Kemudian terdengar suara riuh di luar rumah, meski samar-samar. Tampaknya orang-orang Yahudi tengah berdoa, berdiskusi, atau mungkin merencanakan perlawanan. Di udara yang panas dan berdebu itu, semangat kebebasan menggantung seperti bara yang belum padam.
“Jadi... kalian sedang melawan orang Makedonia?” tanyaku perlahan, mencoba menyatukan potongan-potongan sejarah yang hanya kukenal lewat buku dan film dokumenter.
Omer mengangguk mantap. “Benar, Iman. Mereka memaksa kami meninggalkan adat dan hukum nenek moyang kami. Kami bahkan dilarang beribadah di Bait Allah. Banyak orang Yahudi, yang dibunuh hanya karena menolak menyembah dewa-dewi Yunani mereka. Padahal kami selalu percaya, hanya ada satu yang boleh disembah. Dia adalah Yahweh, Adonai, El Elohim.”
Sekonyong-konyong Omer menatap langit-langit ruangan dengan tatapan getir. “Tapi keluarga Makabe tak tinggal diam. Mereka menolak tunduk. Dan kini, seluruh Yerusalem mulai bangkit, kurasa, melawan penindasan orang-orang Yunani itu.”
Aku hanya bisa diam. Dalam hati, aku bergidik.
'Ini berarti aku berada di masa pemberontakan Makabe. Mungkin sekitar abad ke-2 sebelum Masehi. Masa ketika bangsa Yahudi berjuang untuk mempertahankan imannya.'
“Iman,” Omer menepuk bahuku. “Kau terlihat seperti orang asing. Tapi kau mengerti bahasa kami. Dari mana sebenarnya kau datang?”

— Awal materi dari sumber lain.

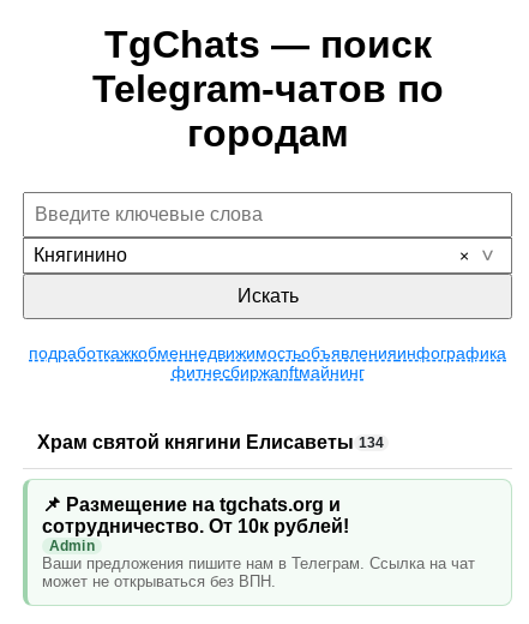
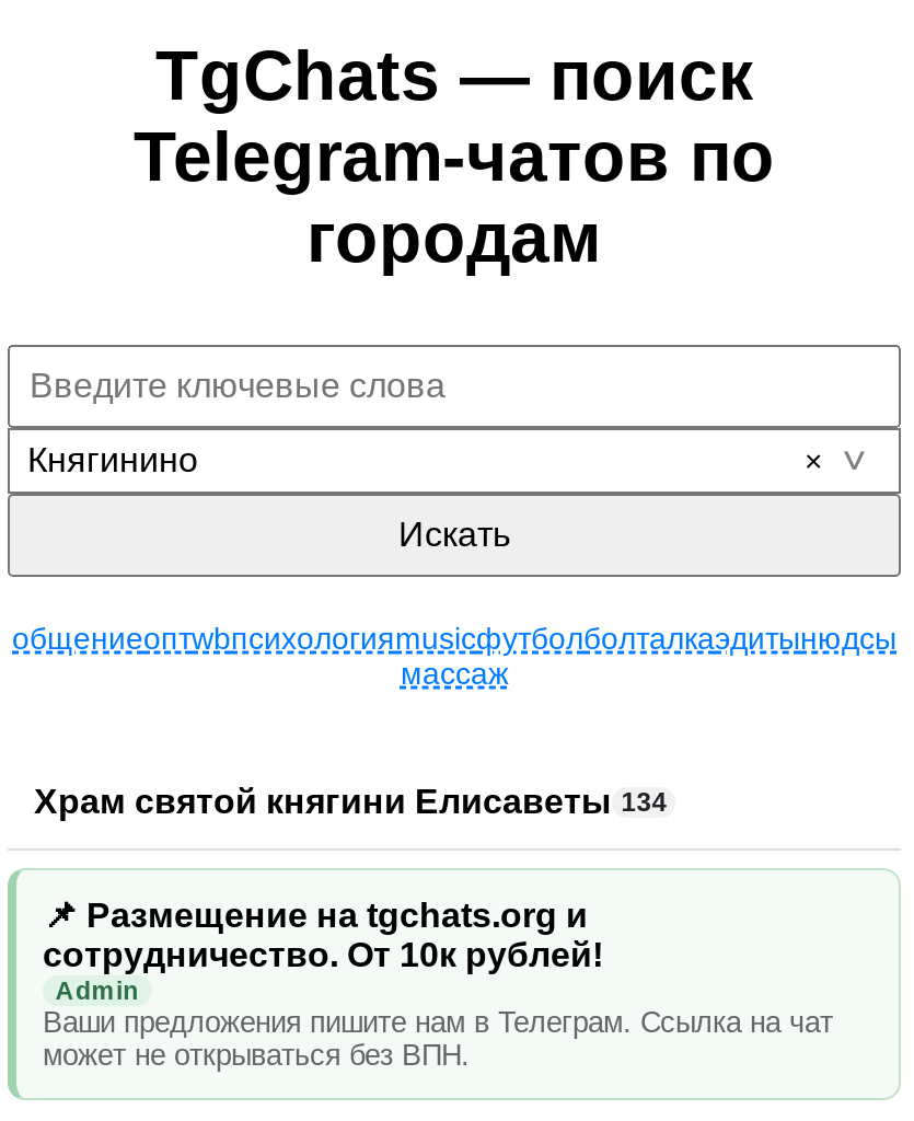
[29,343,506,382] подработкажкобменнедвижимостьобъявленияинфографика | фитнесбиржаnftмайнинг -> [12,621,896,691] общениеоптwbпсихологияmusicфутболболталкаэдитынюдсы | массаж

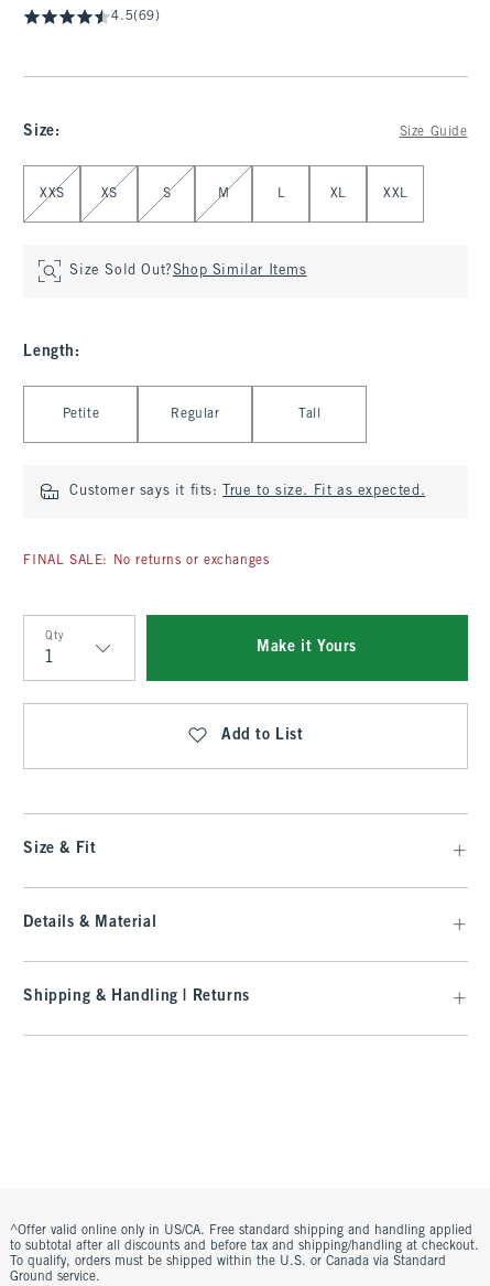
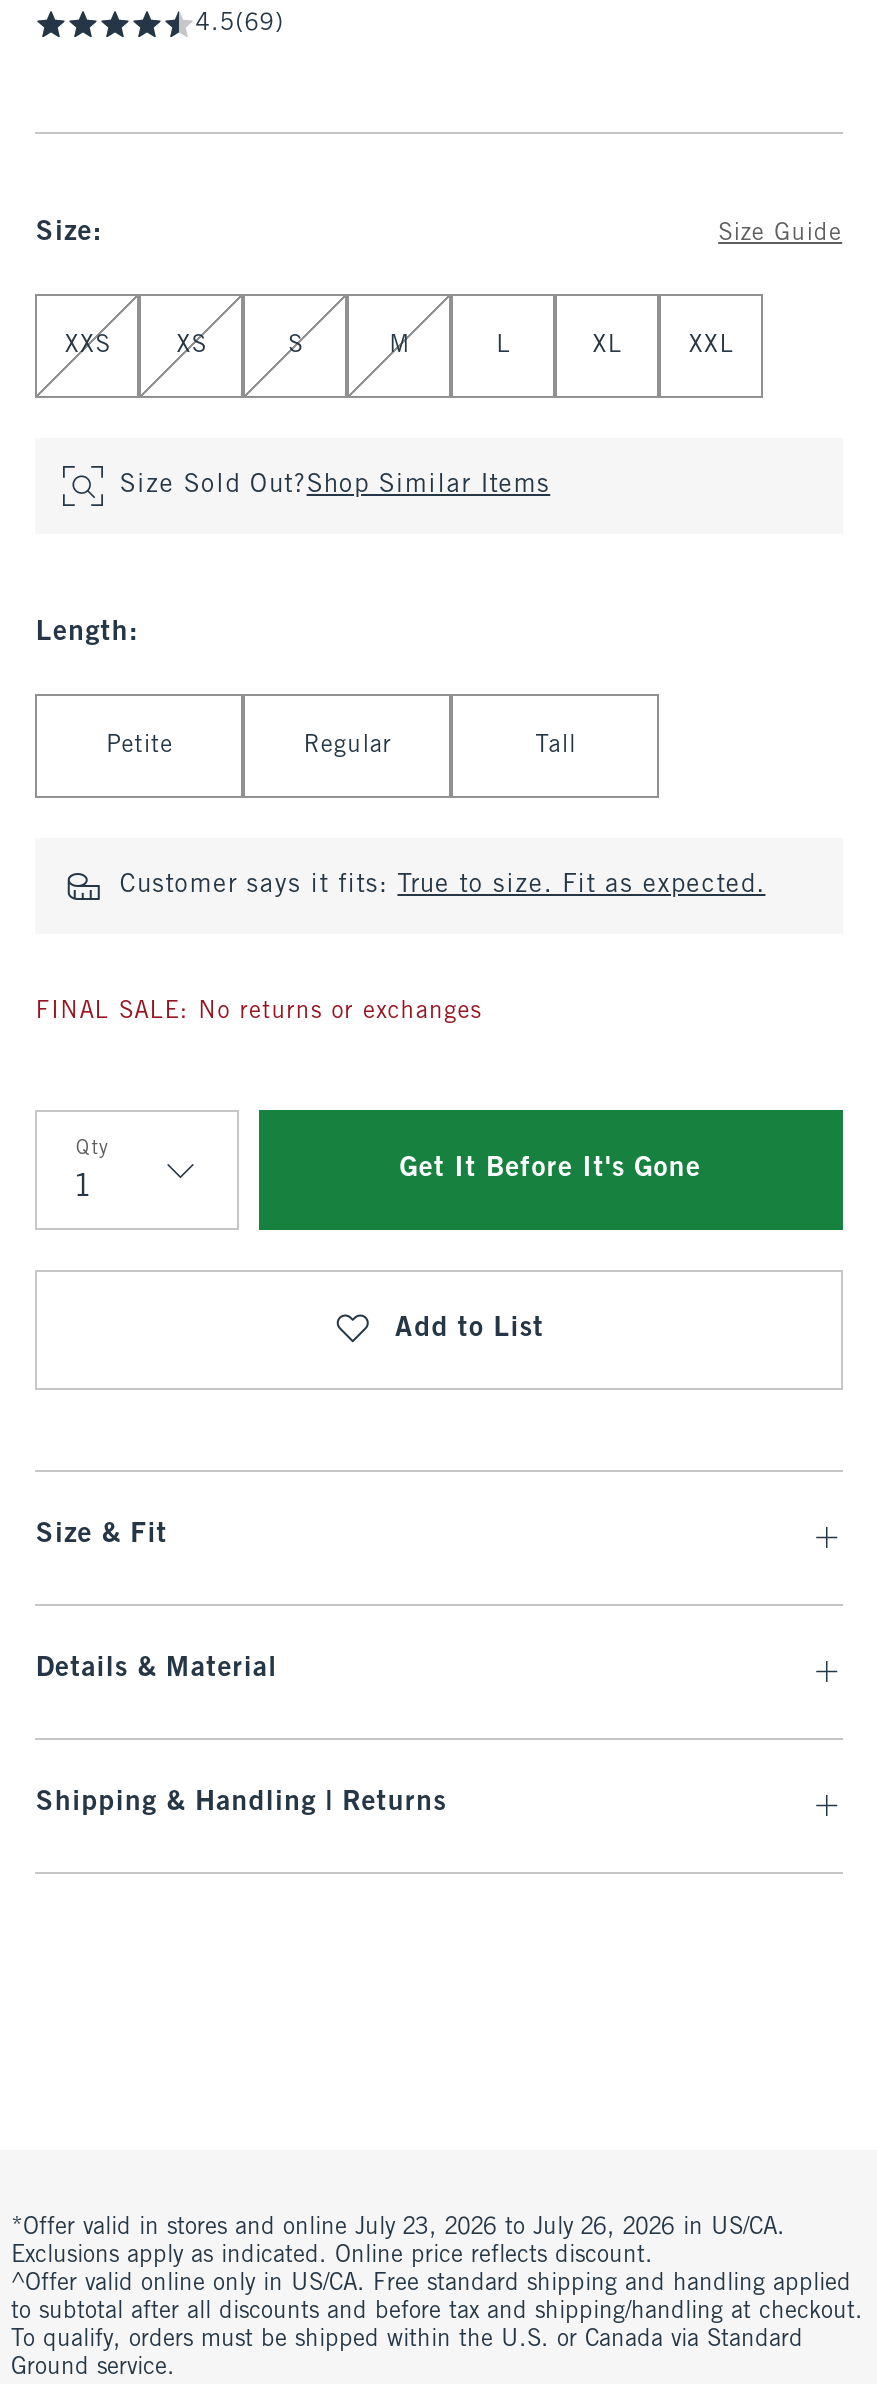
[257,640,357,655] Make it Yours -> [400,1156,701,1182] Get It Before It's Gone
none -> [11,2216,785,2268] *Offer valid in stores and online July 23, 2026 to July 26, 2026 in US/CA. | Exclusions apply as indicated. Online price reflects discount.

Aku menarik napas dalam-dalam. “Aku... berasal dari negeri yang jauh sekali dari sini. Mungkin, terlalu jauh untuk dijelaskan. Bahkan aku ragu di sana itu, sedang berdiri kerajaan apa. Setahuku, di sana, memang,di tahun-tahun ini, banyak kerajaan berdiri.”
Kupikir tak ada gunanya menjelaskan bahwa aku sebenarnya berasal dari abad ke-21. Mereka mungkin akan menganggapku gila, atau lebih parahnya, aku dituduh sebagai mata-mata Makedonia.
Omer hanya tersenyum kecil. “Kau orang baik. Aku bisa melihatnya dari matamu. Kadang aku merasa kau itu utusan dari Yahwe. Dan kau tahu, orang baik selalu diterima di rumah orang Benyamin.”
Kalimat itu membuat hatiku hangat. Meski aku geli juga dianggap sebagai urusan Yahweh atau Tuhan. Sekonyong-konyong aku ingat, mungkin saja jika Tuhan membiarkan aku untuk melihat seorang pria tukang kayu dan perawan Yahudi melahirkan anak di sebuah kandang domba.
Omer melanjutkan, dengan nada sedikit lebih pelan,“Tapi berhati-hatilah. Pasukan Antiokhus, kurasa, masih berpatroli. Mereka menangkap siapa saja yang dicurigai ikut memberontak.”
Aku mengangguk. “Kalau begitu, apa rencanamu?”